References and Records (Perl Cookbook, 2nd Edition)

11.0. Introduction

Perl provides three fundamental data types: scalars, arrays, and hashes. It's certainly possible to write many programs without complex records, but most programs need something more sophisticated than simple variables and lists.

Perl's three built-in types combine with references to produce arbitrarily complex and powerful data structures. Selecting the proper data structure and algorithm can make the difference between an elegant program that does its job quickly and an ungainly concoction that's glacially slow to execute and consumes system resources voraciously.

The first part of this chapter shows how to create and use plain references. The second part shows how to create higher-order data structures out of references.

11.0.1. References

To grasp the concept of references, you must first understand how Perl stores values in variables. Each defined variable has associated with it a name and the address of a chunk of memory. This idea of storing addresses is fundamental to references because a reference is a value that holds the location of another value. The scalar value that contains the memory address is called a reference. Whatever value lives at that memory address is called its referent. See Figure 11-1.

Figure 11-1. Reference and referent

The referent could be any built-in type (scalar, array, hash, ref, code, or glob) or a user-defined type based on one of the built-ins.

Referents in Perl are typed. This means, for example, that you can't treat a reference to an array as though it were a reference to a hash. Attempting to do so raises a runtime exception. No mechanism for type casting exists in Perl. This is considered a feature.

So far, it may look as though a reference were little more than a raw address with strong typing. But it's far more than that. Perl takes care of automatic memory allocation and deallocation (garbage collection) for references, just as it does for everything else. Every chunk of memory in Perl has a reference count associated with it, representing how many places know about that referent. The memory used by a referent is not returned to the process's free pool until its reference count reaches zero. This ensures that you never have a reference that isn't valid—no more core dumps and general protection faults from mismanaged pointers as in C.

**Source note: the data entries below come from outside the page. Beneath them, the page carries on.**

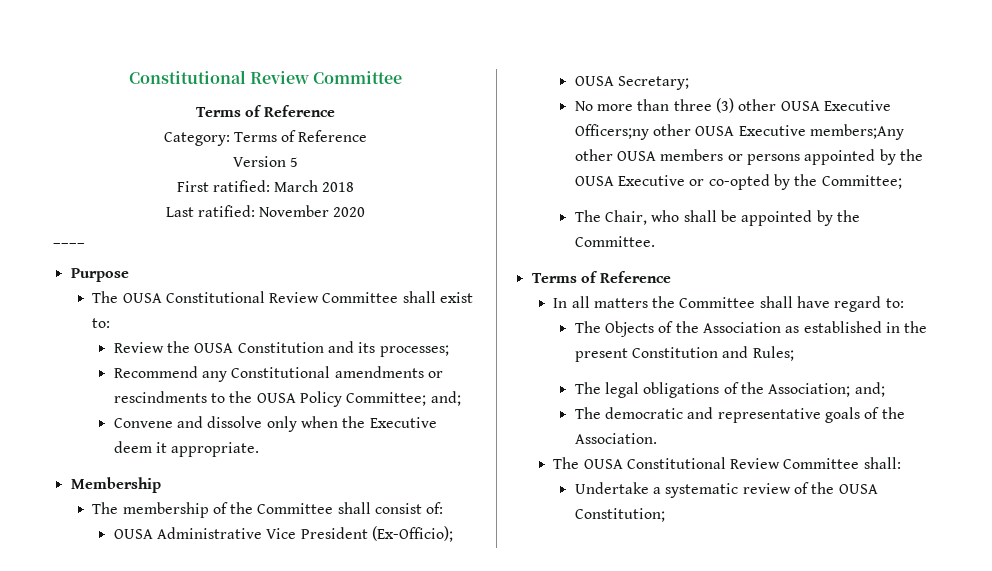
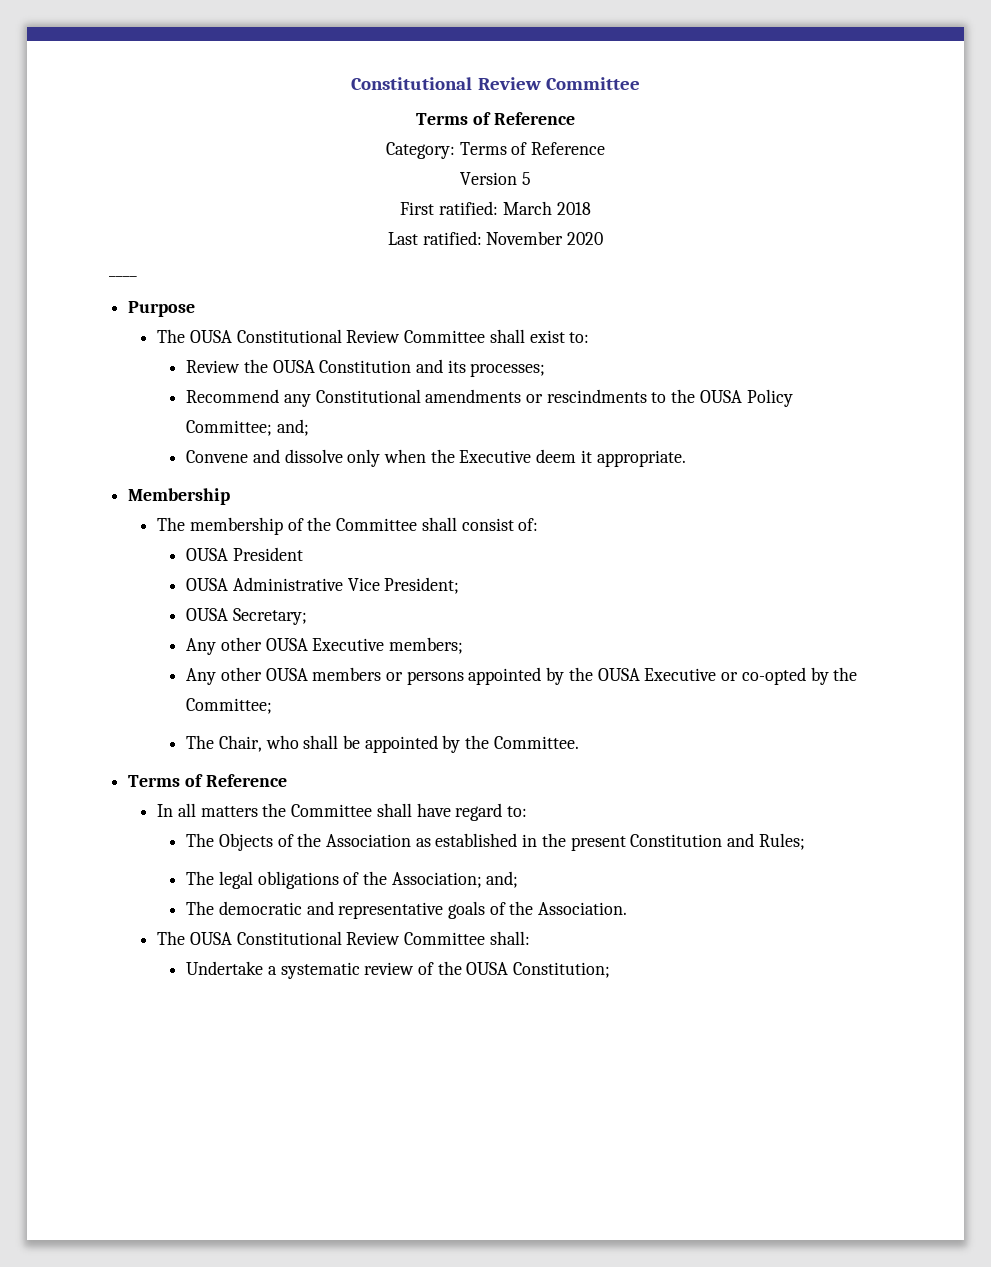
+ OUSA President
- OUSA Administrative Vice President (Ex-Officio);
+ OUSA Administrative Vice President;
- No more than three (3) other OUSA Executive Officers;ny other OUSA Executive members;Any other OUSA members or persons appointed by the OUSA Executive or co-opted by the Committee;
+ Any other OUSA Executive members;
+ Any other OUSA members or persons appointed by the OUSA Executive or co-opted by the Committee;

Freed memory is returned to Perl for later use, but few operating systems reclaim it and decrease the process's memory footprint. This is because most memory allocators use a stack, and if you free up memory in the middle of the stack, the operating system can't take it back without moving the rest of the allocated memory around. That would destroy the integrity of your pointers and blow XS code out of the water.

To follow a reference to its referent, preface the reference with the appropriate type symbol for the data you're accessing. For instance, if $sref is a reference to a scalar, you can say:

print $$sref;    # prints the scalar value that the reference $sref refers to
$$sref = 3;      # assigns to $sref's referent

To access one element of an array or hash whose reference you have, use the infix pointer-arrow notation, as in $rv->[37] or $rv->{"wilma"}. Besides dereferencing array references and hash references, the arrow is also used to call an indirect function through its reference, as in $code_ref->("arg1", "arg2"); this is discussed in Recipe 11.4. If you're using an object, use an arrow to call a method, $object->methodname("arg1", "arg2"), as shown in Chapter 13.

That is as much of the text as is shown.